Wot no lonelygirl15?

This afternoon's YouTube NZ launch didn't add much to what I previewed this morning, bar some slightly creepy loneygirl15 trivia (keep reading); the fact there's no big local content initiative equivalent to YouTube & Google's combined original effort to cover the Aussie election in new-fangled multimedia fashion; and the fact there's a paucity of local content partners compared to YouTube Australia. The three in NZ are TVNZ on Demand, a tourism campaign from 100% Pure NZ (hmm, not sure if that qualifies as a content channel) and Sky News. Even TVNZ on Demand's stuff is really just teasers designed to drive traffic to tvnz.co.nz; certainly nothing close to the scale of the BBC's YouTube tie-up.
Three Kiwi super-users were trotted out and interviewed onstage, which was cute (pictured above on my cellphone, left to right - musicalkiwi13, Lord Sardonic and wizardneedsfood).
However, the US-based YouTube staff hosting the event seemed wholey unaware that made-it-big on YouTube sensations Jessica Lee Rose (aka lonelygirl15) and Flight of the Conchords had NZ origins.
There were also two Aussie users onstage, and three of the panellists (and other users in the audience) filmed absolutely everything - including, in multicontextual post-modern mayhem, their own YouTube clips being shown to the audience - so I'm sure the vids of the vids are already appearing on the site if you're keen.
I did get told one piece of trivia at the drinks afterward (and here was me worrying I'd have nothing to put in my notebook): all of YouTube's conference rooms in the US are named after super users, and the first ever conference room was called ... lonelygirl15.
I asked if there were any plans to cache popular videos locally, so they might serve a little faster.
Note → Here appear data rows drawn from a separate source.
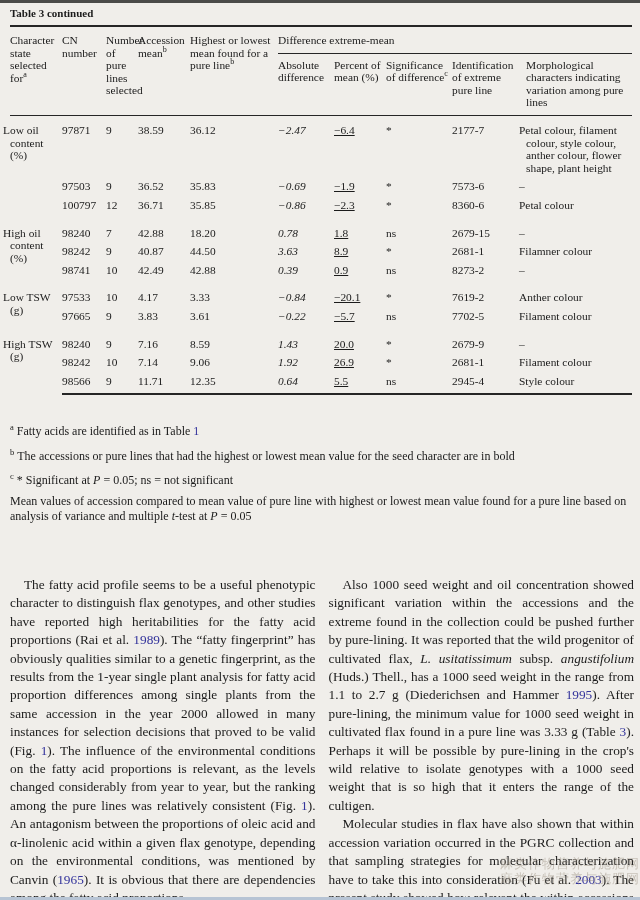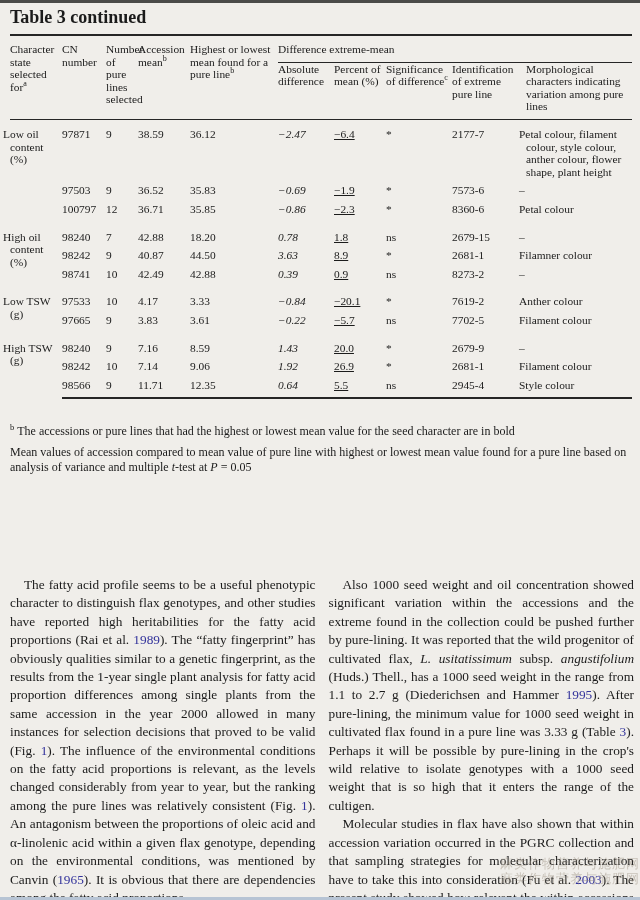--- a/index.html
+++ b/index.html
@@ -13,7 +13,7 @@
 
   
   .tbl-wrap{position:absolute;left:10px;top:7px;width:622px;}
-  .caption{font-weight:bold;font-size:18px;margin:0 0 6px 0;}
+  .caption{font-weight:bold;font-size:11px;margin:0 0 6px 0;}
   table.results{border-collapse:collapse;width:622px;table-layout:fixed;
     border-top:2px solid #262626;font-size:11.4px;}
   table.results th, table.results td{

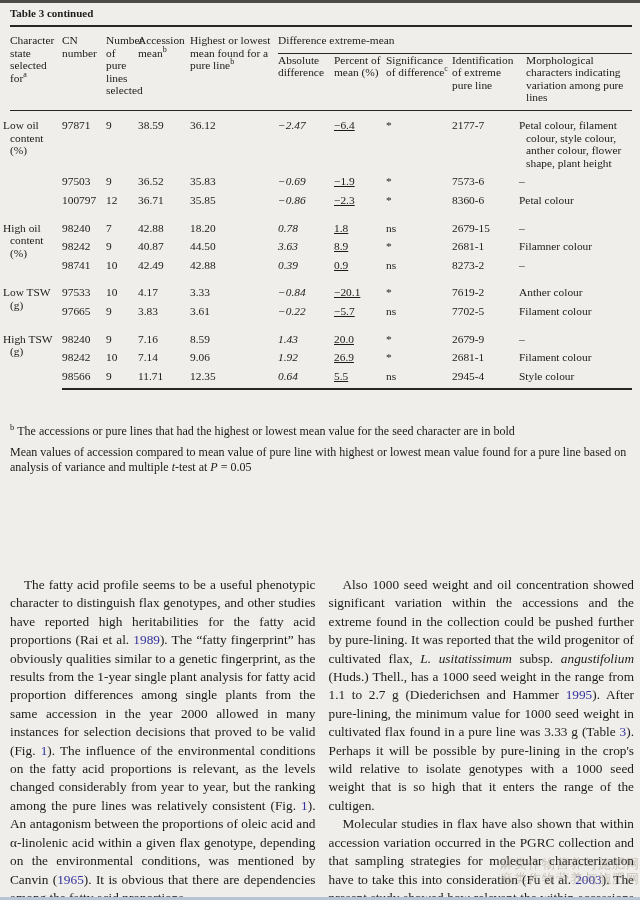--- a/index.html
+++ b/index.html
@@ -21,7 +21,7 @@
     line-height:12.6px;padding:0 2px 6px 0;}
   tr.hdr1 th{padding-top:7px;}
   th.spanner{border-bottom:1.5px solid #262626;padding-bottom:3px;}
-  tr.hdr2 th{}
+  tr.hdr2 th{padding-top:5px;}
   tr.hdr-underline th{border-bottom:1.5px solid #262626;}
   tr.last td{border-bottom:2px solid #262626;}
   col.c-char{width:52px;}  col.c-cn{width:44px;}   col.c-num{width:32px;}

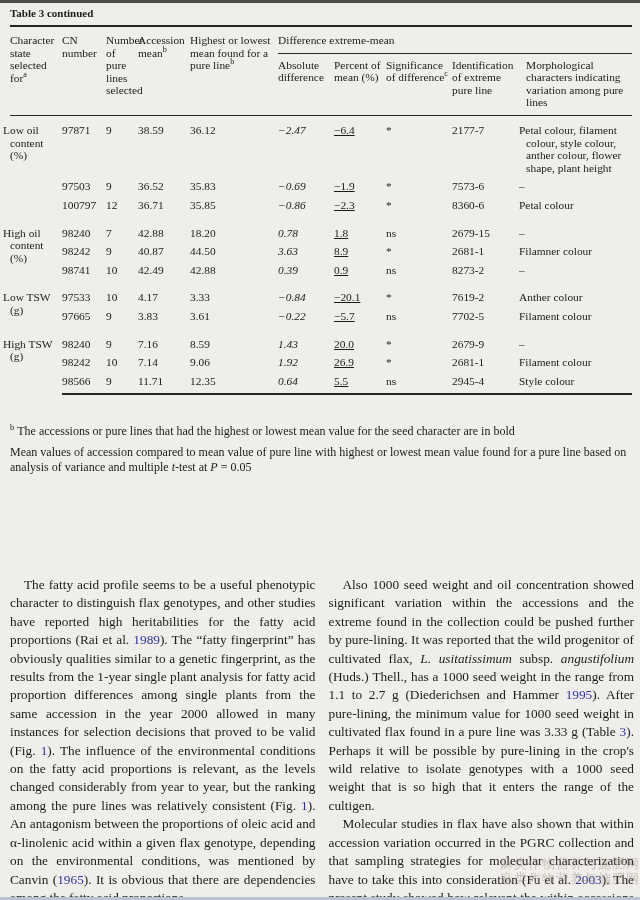--- a/index.html
+++ b/index.html
@@ -236,6 +236,7 @@
 </div>
 
 <div class="footnotes">
+  <p><span class="fn-sup">a</span><span><span>Fatty acids are identified as in Table </span><span class="lk">1</span></span></p>
   <p><span class="fn-sup">b</span><span><span>The accessions or pure lines that had the highest or lowest mean value for the seed character are in bold</span></span></p>
   <p><span><span>Mean values of accession compared to mean value of pure line with highest or lowest mean value found for a pure line based on analysis of variance and multiple </span><span class="it">t</span><span>-test at </span><span class="it">P</span><span> = 0.05</span></span></p>
 </div>

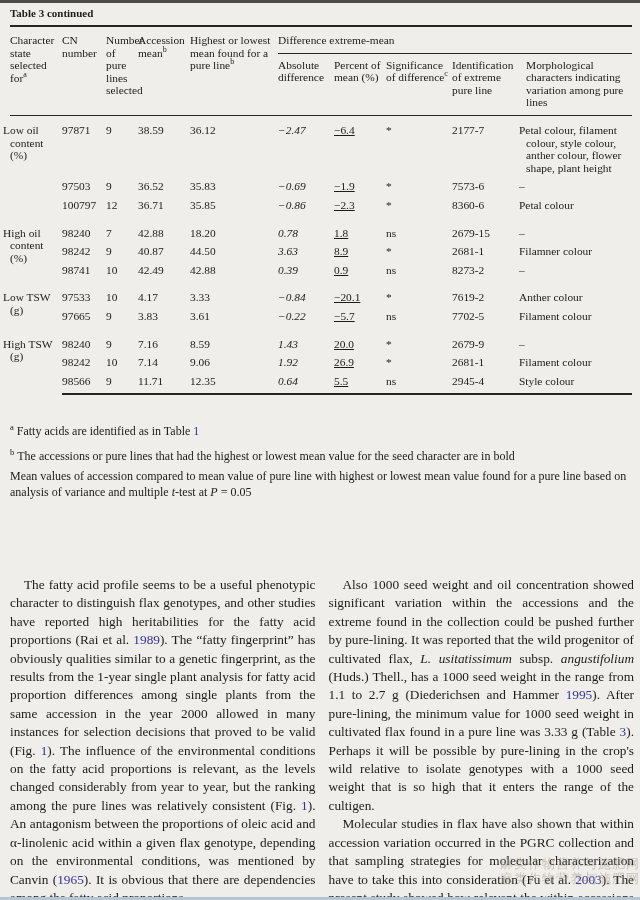--- a/index.html
+++ b/index.html
@@ -238,6 +238,7 @@
 <div class="footnotes">
   <p><span class="fn-sup">a</span><span><span>Fatty acids are identified as in Table </span><span class="lk">1</span></span></p>
   <p><span class="fn-sup">b</span><span><span>The accessions or pure lines that had the highest or lowest mean value for the seed character are in bold</span></span></p>
+  <p><span class="fn-sup">c</span><span><span>* Significant at </span><span class="it">P</span><span> = 0.05; ns = not significant</span></span></p>
   <p><span><span>Mean values of accession compared to mean value of pure line with highest or lowest mean value found for a pure line based on analysis of variance and multiple </span><span class="it">t</span><span>-test at </span><span class="it">P</span><span> = 0.05</span></span></p>
 </div>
Nothing immediate, but it's something they're thinking about.
I also asked if any NZ super users were about to get a little slice of Google's multibillion profits - as has started to happen to a limited degree overseas - but, no. Well, I'm pretty sure. We had accent issues. Grown-up channel partners like the BBC and TVNZ do get a slice of the revenue from Google ads placed around their YouTube clips - though it's a tiny, tiny fraction of the sort of dosh they're used to from commercials screening on broadcast television.
Incidentally I had a brief word with TVNZ on Demand's Jason Paris on the way out. By his count, the service is going great guns, with 170,000 clips downloaded last month.